Jennifer , I wept as I read for one reason. I have felt the Father “cut me off at my knees” (my description of His rendering me helpless to my own strength so I might be totally given over to His ). I understand “falling” and I understand God’s absolute annihilation to our frames we build that hold His love and mercy inside of our own expectations. (does this make any sense??? ) I love you….have never forgotten my phone conversation with you…..you are precious to your Daddy!!!! DON”T FORGET THIS!!!!!!

Tina
9 years ago

I am so thankful that God is God and that He does it all, has done it all, and will do it all, in us all!

Mac Dumcum
9 years ago

WOW! Great word!

Irene
9 years ago

Jennifer, reading your posts reveals God’s Word to me as a diamond; multifaceted! Your ability to turn the words in just the right way, allowing the Light to shine through, produces brilliant insights.

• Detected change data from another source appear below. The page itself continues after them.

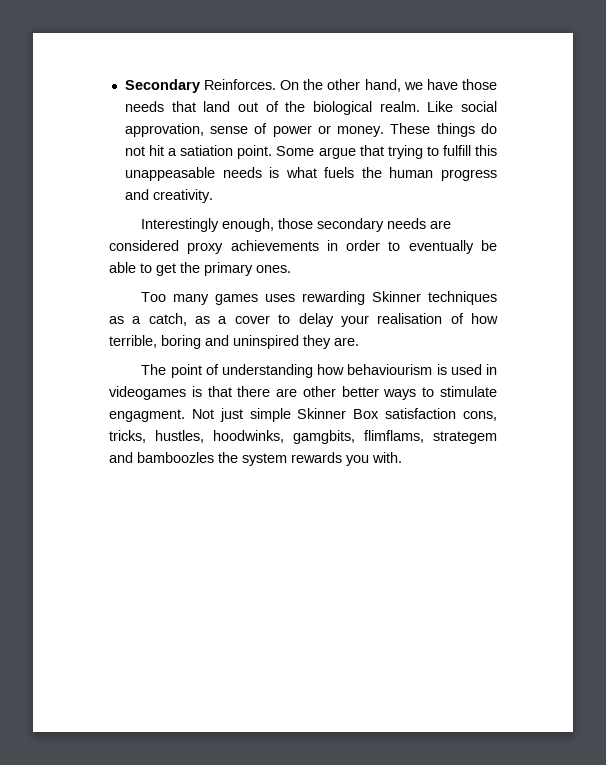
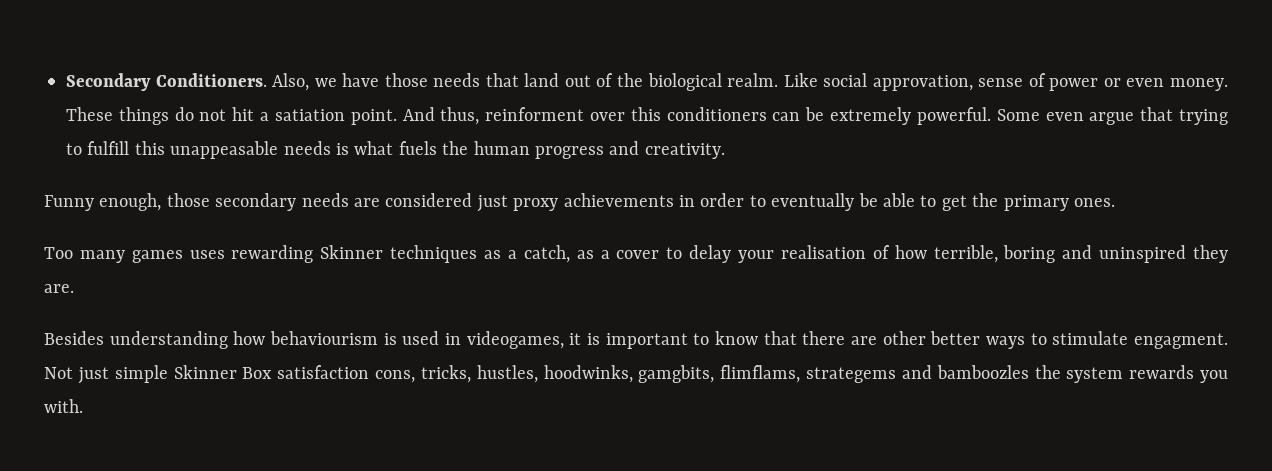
[204,79,401,92] Reinforces. On the other hand, -> [155,73,310,91] Conditioners. Also,
(331, 129) none -> [1126,78,1165,87] even
[276,146,315,156] Some -> [402,107,1084,125] And thus, reinforment over this conditioners can be extremely powerful. Some even
[141,218,220,232] Interestingly -> [44,195,94,211] Funny
(179, 245) none -> [476,195,508,212] just
[141,364,219,378] The point of -> [44,331,104,345] Besides
[109,386,202,400] videogames is -> [466,331,758,349] videogames, it is important to know
[433,431,497,444] strategem -> [806,367,897,383] strategems

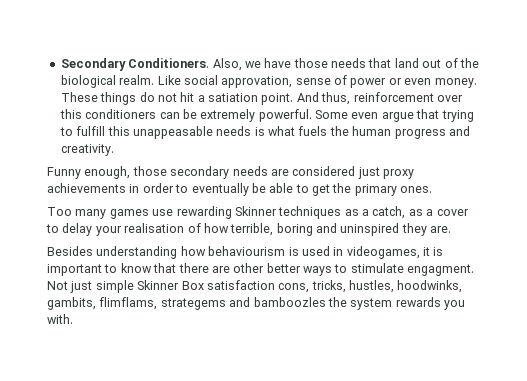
[485,107,585,121] reinforment -> [353,92,434,102] reinforcement
[189,250,225,259] uses -> [152,209,174,216] use
[638,365,715,383] gamgbits, -> [47,297,96,310] gambits,

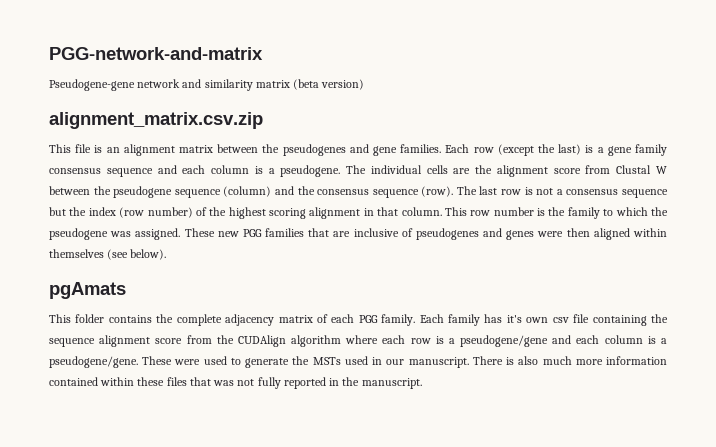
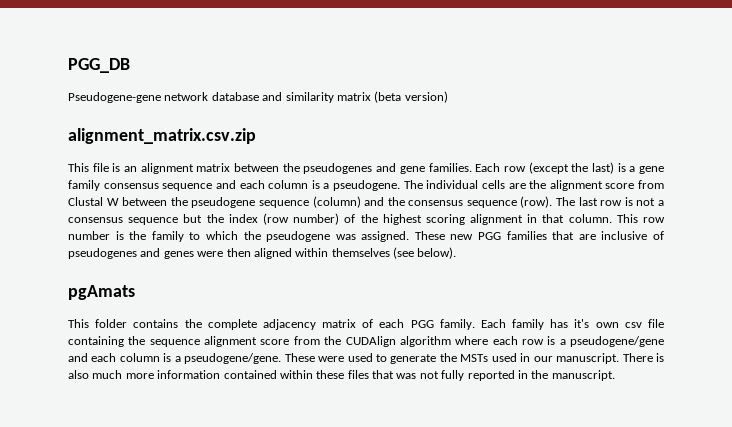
[49,47,263,60] PGG-network-and-matrix -> [68,58,130,73] PGG_DB
(181, 83) none -> [211,92,259,101] database

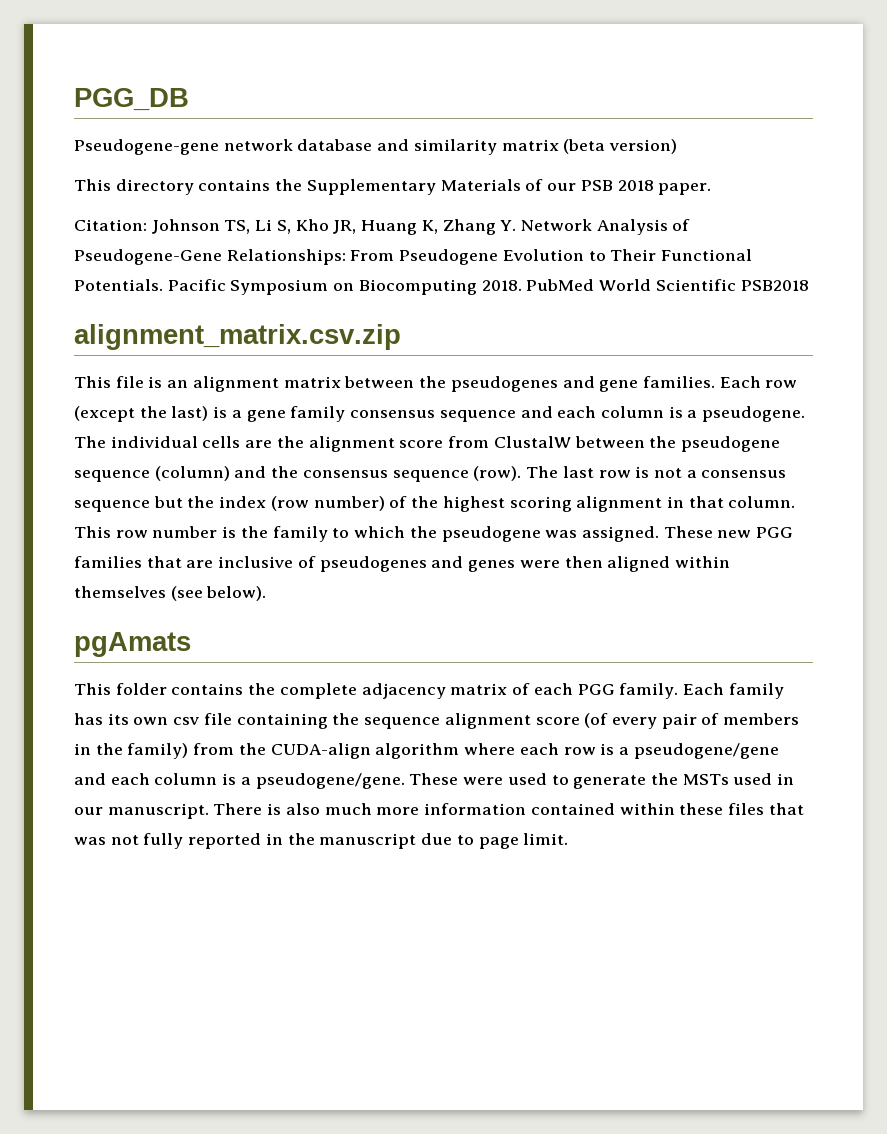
(448, 97) none -> [74,179,712,195] [74,219,691,235] [74,249,753,265] [74,279,809,295] // This directory contains the Supplementary Materials of our PSB 2018 paper. // Citation: Johnson TS, Li S, Kho JR, Huang K, Zhang Y. Network Analysis of Pseudogene-Gene Relationships: From Pseudogene Evolution to Their Functional Potentials. Pacific Symposium on Biocomputing 2018. PubMed World Scientific PSB2018
[68,197,119,206] Clustal W -> [493,436,571,448] ClustalW
[574,319,590,328] it's -> [107,713,129,725] its
(290, 342) none -> [584,713,800,729] [74,743,189,759] (of every pair of members in the family)
[345,336,396,347] CUDAlign -> [270,743,371,759] CUDA-align
[551,370,615,381] manuscript. -> [319,833,569,849] manuscript due to page limit.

I have never looked at Proverb 16 the way the Holy Spirit revealed it to you. I am rejoicing with you as you continue to renew your mind and are being transformed by His Life.

Tammy
9 years ago

What is it that causes us to have to learn the “hard way”? I suppose thinking/believing we know better than God. What gets me is how blind I am to the enormous reality of that sinful mindset. Praise God for His light and gift of repentance! In reading your blog Jen my reactions remind me of several things… As I read my heart ached for you. Aching because you have suffered. Then God reminded me (of some things Chambers tells us) that “Nothing touches our lives but it is God Himself speaking.” “We disobey God by becoming amateur providences…” “…if… Read more »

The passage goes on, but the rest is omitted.